4-4-2 "Atlantic" Locomotives in Cuba

In 1887 the New York, Providence & Boston added a trailing axle to a 4-4-0 in order to spread its weight over more axles. That same year Hinkley built an experimental center-cab 4-4-2. The AT&SF bought a similar experimental locomotive.

The ACL (Atlantic Coast Line) was interested in a locomotive with more steaming capacity than their 4-4-0s. In 1894 Baldwin designed a conventional 4-4-2 locomotive for the ACL and named it after them. Other railroads bought and called these locomotives "Atlantics". However, the Brooks Locomotive Company gave the name "Chautauqua" to this wheel arrangement. Also, Chicago, Milwaukee, St. Paul & Pacific (The Milwaukee Road) used the name "Milwaukee" for this wheel arrangement.

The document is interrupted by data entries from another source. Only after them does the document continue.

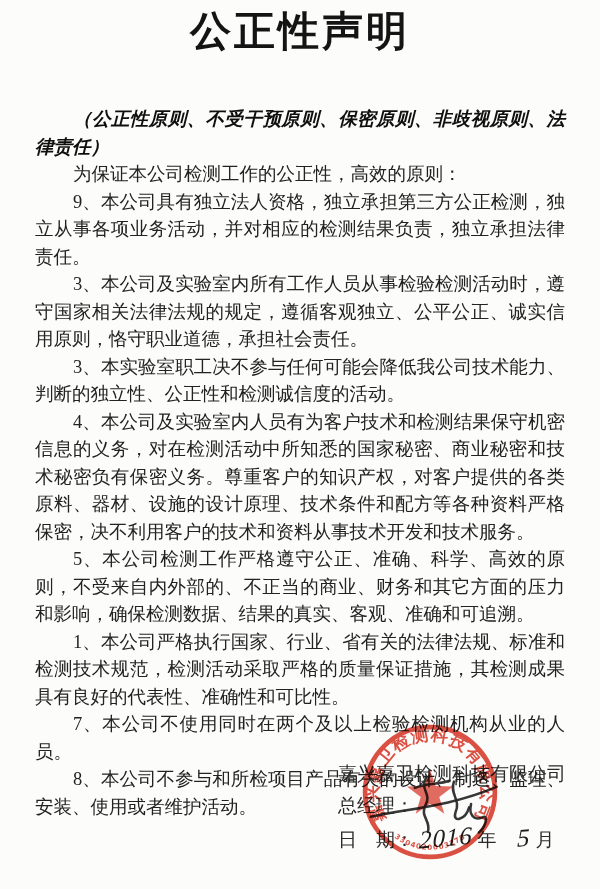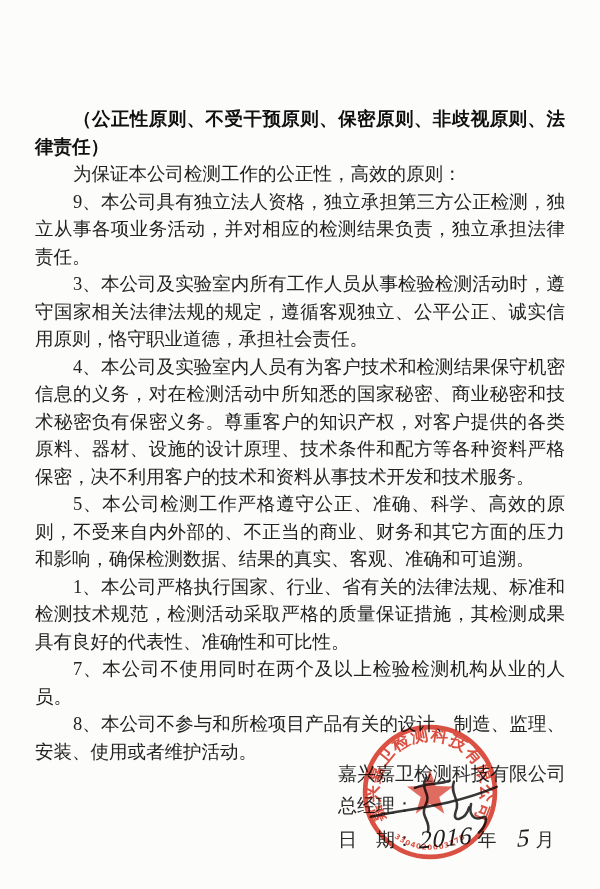"公正性声明" h1.doc-title { html: none -> <h1>公正性声明</h1> }
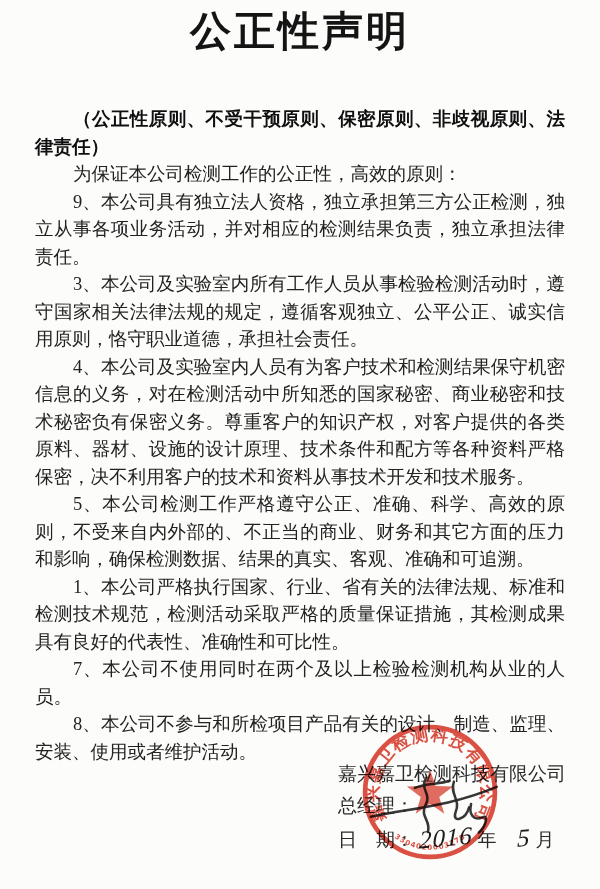"（公正性原则、不受干预原则、保密原则、非歧视原则、法律责任）" .principles { font-style: none -> italic }
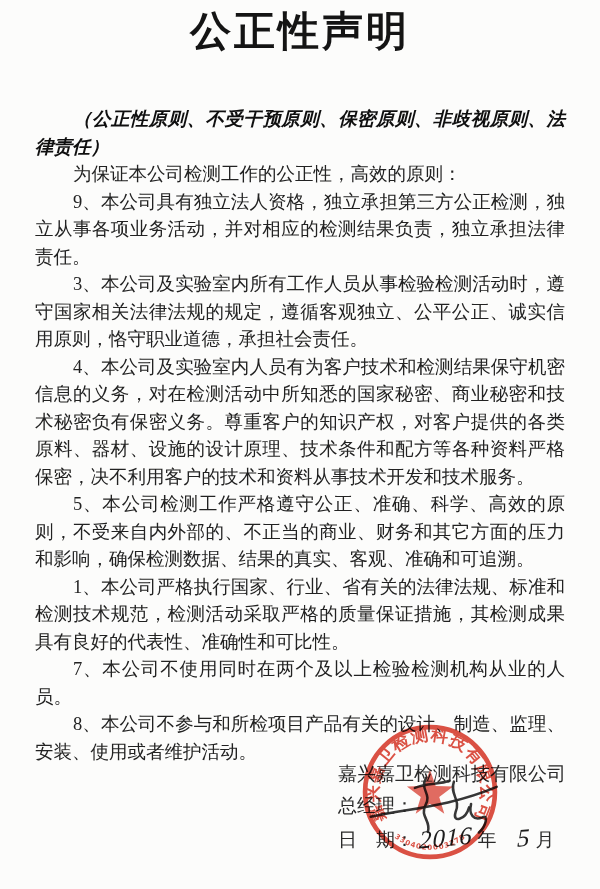"3、本实验室职工决不参与任何可能会降低我公司技术能力、判断的独立性、公正性和检测" p { html: none -> <p>3、本实验室职工决不参与任何可能会降低我公司技术能力、判断的独立性、公正性和检测诚信度的活动。</p> }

With 178, the AT&SF owned the most of this wheel arrangement. However, the 4-4-2 was probably made most famous by the Milwaukee Road when they built four very large streamlined versions of this locomotive to pull the Hiawatha. These locomotives were the first built streamlined and were designed to cruise at 100 mph.


Railroads that used 4-4-2 "Atlantic" locomotives in Cuba (data provided by Steve Llanso of Sweat House Media)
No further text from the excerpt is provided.